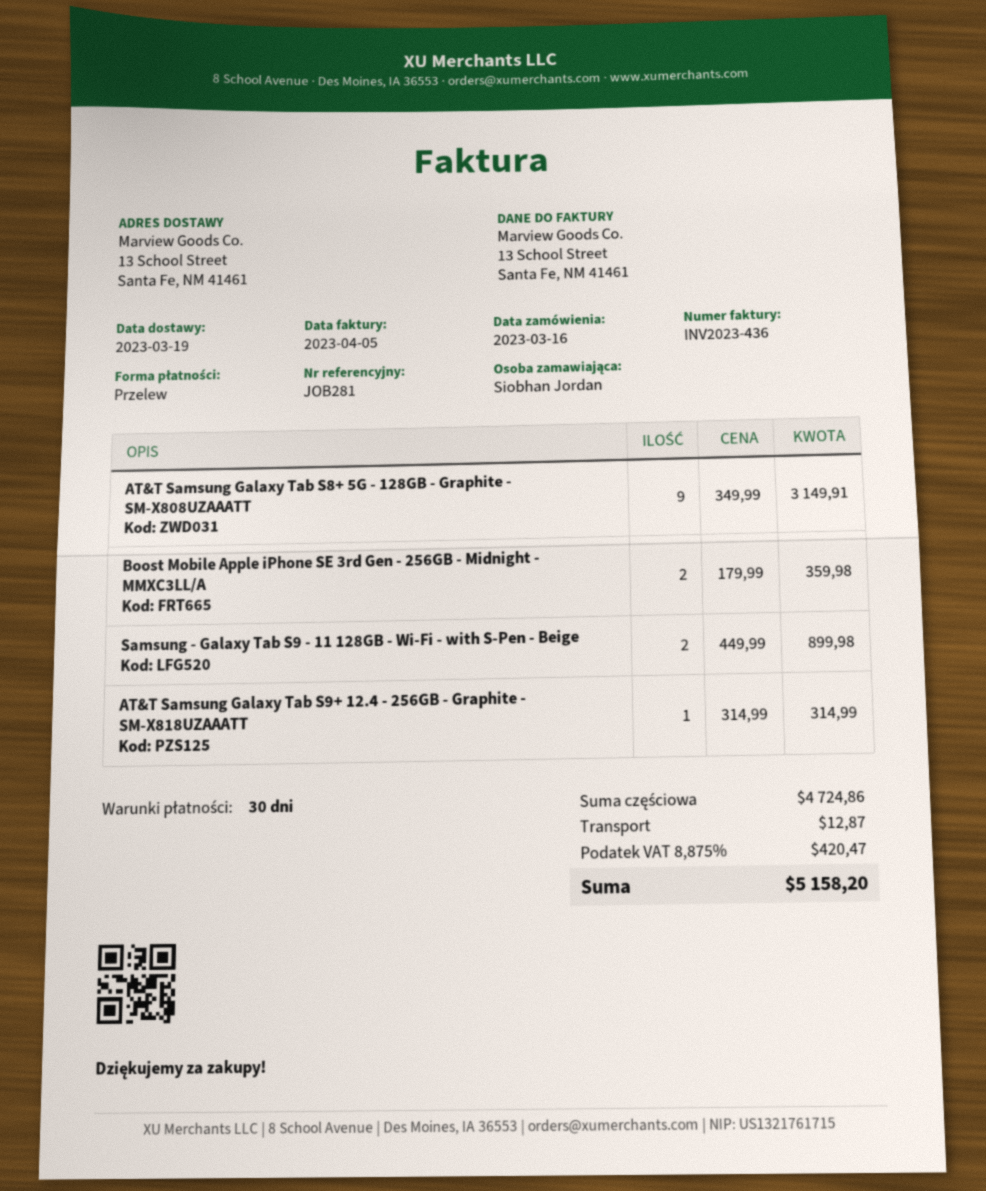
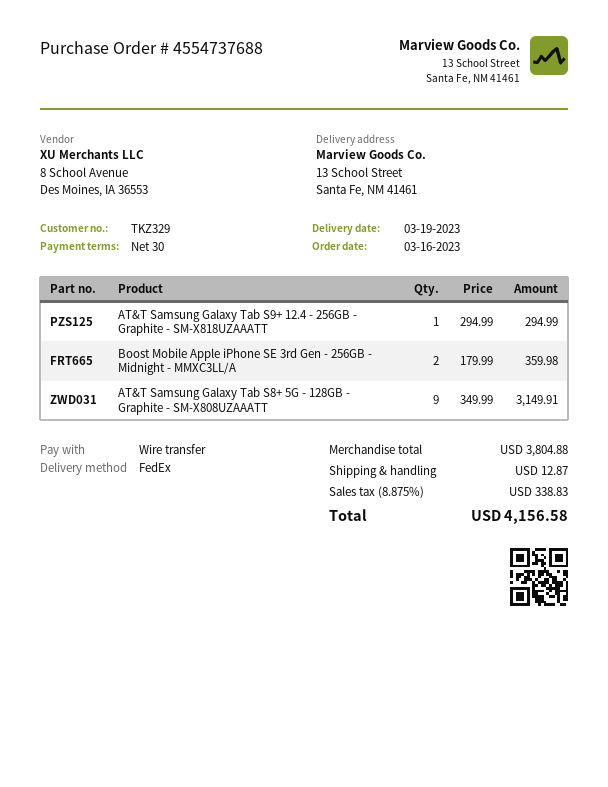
Samsung - Galaxy Tab S9 - 11 128GB - Wi-Fi - with S-Pen - Beige: 2 x 449.99 = 899.98 -> none
AT&T Samsung Galaxy Tab S9+ 12.4 - 256GB - Graphite - SM-X818UZAAATT: 1 x 314.99 = 314.99 -> 1 x 294.99 = 294.99
subtotal: 4724.86 -> 3804.88
tax: 8.875% = 420.47 -> 8.875% = 338.83
total: 5158.20 -> 4156.58

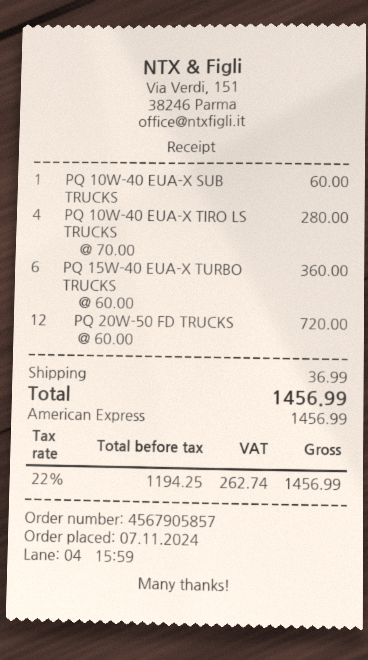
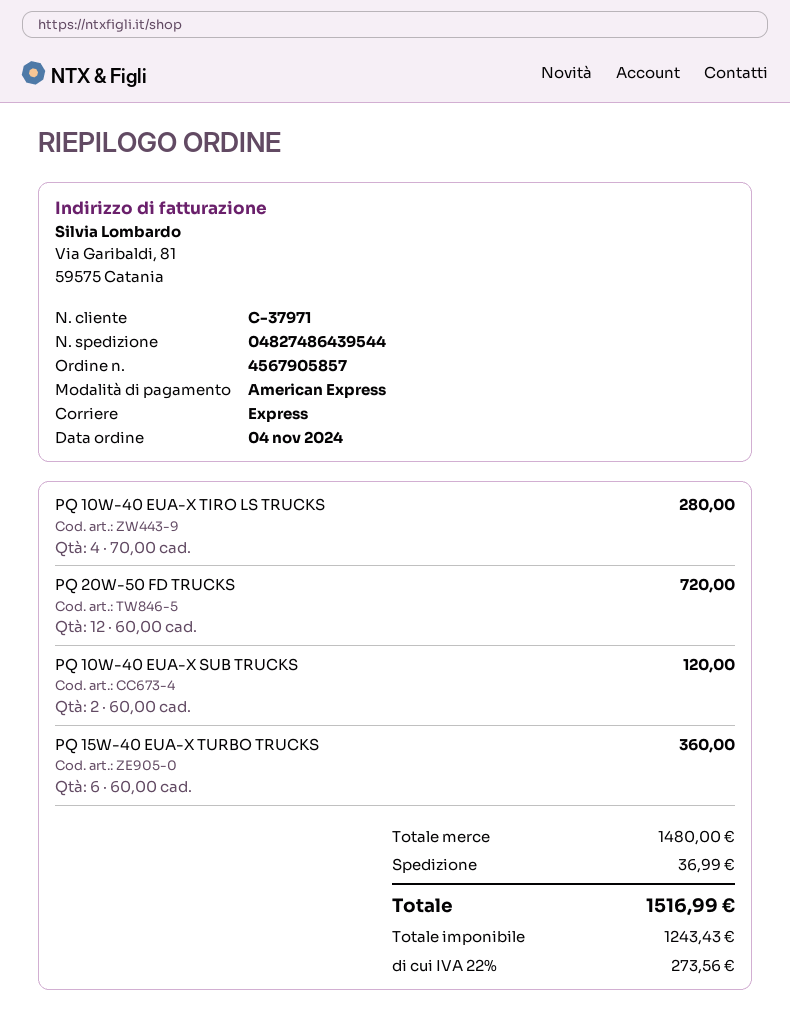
order date: 2024-11-07 -> 2024-11-04
PQ 10W-40 EUA-X SUB TRUCKS: 1 x 60.00 = 60.00 -> 2 x 60.00 = 120.00
net: 1194.25 -> 1243.43
tax: 22% = 262.74 -> 22% = 273.56
total: 1456.99 -> 1516.99

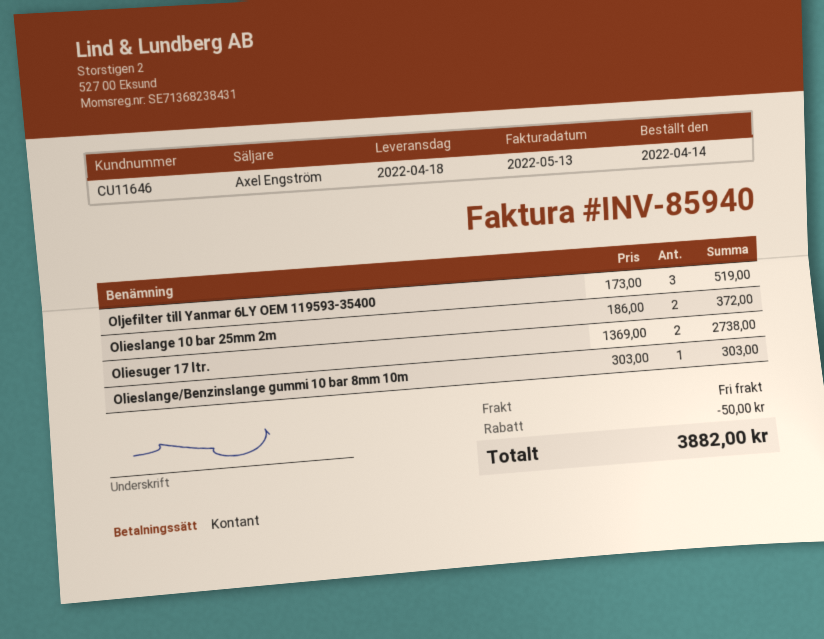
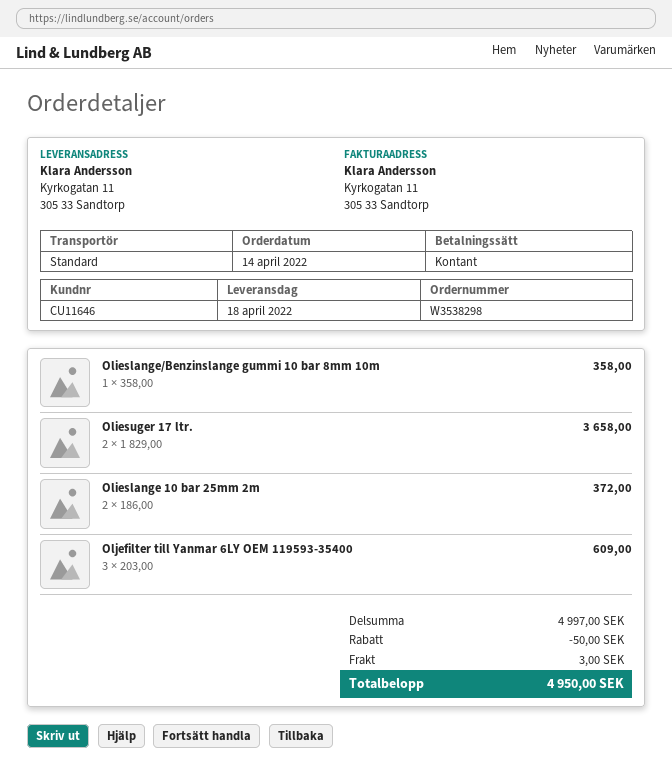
Oljefilter till Yanmar 6LY OEM 119593-35400: 3 x 173.00 = 519.00 -> 3 x 203.00 = 609.00
Oliesuger 17 ltr.: 2 x 1369.00 = 2738.00 -> 2 x 1829.00 = 3658.00
Olieslange/Benzinslange gummi 10 bar 8mm 10m: 1 x 303.00 = 303.00 -> 1 x 358.00 = 358.00
shipping: 0.00 -> 3.00
total: 3882.00 -> 4950.00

- - - -

Try it ▸ Each entry above must be repeated word for word, minus its images.

Solution for this problem ▸
Samsung - Galaxy Tab S9 - 11 128GB - Wi-Fi - with S-Pen - Beige: 2 x 449.99 = 899.98 -> none
AT&T Samsung Galaxy Tab S9+ 12.4 - 256GB - Graphite - SM-X818UZAAATT: 1 x 314.99 = 314.99 -> 1 x 294.99 = 294.99
subtotal: 4724.86 -> 3804.88
tax: 8.875% = 420.47 -> 8.875% = 338.83
total: 5158.20 -> 4156.58

order date: 2024-11-07 -> 2024-11-04
PQ 10W-40 EUA-X SUB TRUCKS: 1 x 60.00 = 60.00 -> 2 x 60.00 = 120.00
net: 1194.25 -> 1243.43
tax: 22% = 262.74 -> 22% = 273.56
total: 1456.99 -> 1516.99

Oljefilter till Yanmar 6LY OEM 119593-35400: 3 x 173.00 = 519.00 -> 3 x 203.00 = 609.00
Oliesuger 17 ltr.: 2 x 1369.00 = 2738.00 -> 2 x 1829.00 = 3658.00
Olieslange/Benzinslange gummi 10 bar 8mm 10m: 1 x 303.00 = 303.00 -> 1 x 358.00 = 358.00
shipping: 0.00 -> 3.00
total: 3882.00 -> 4950.00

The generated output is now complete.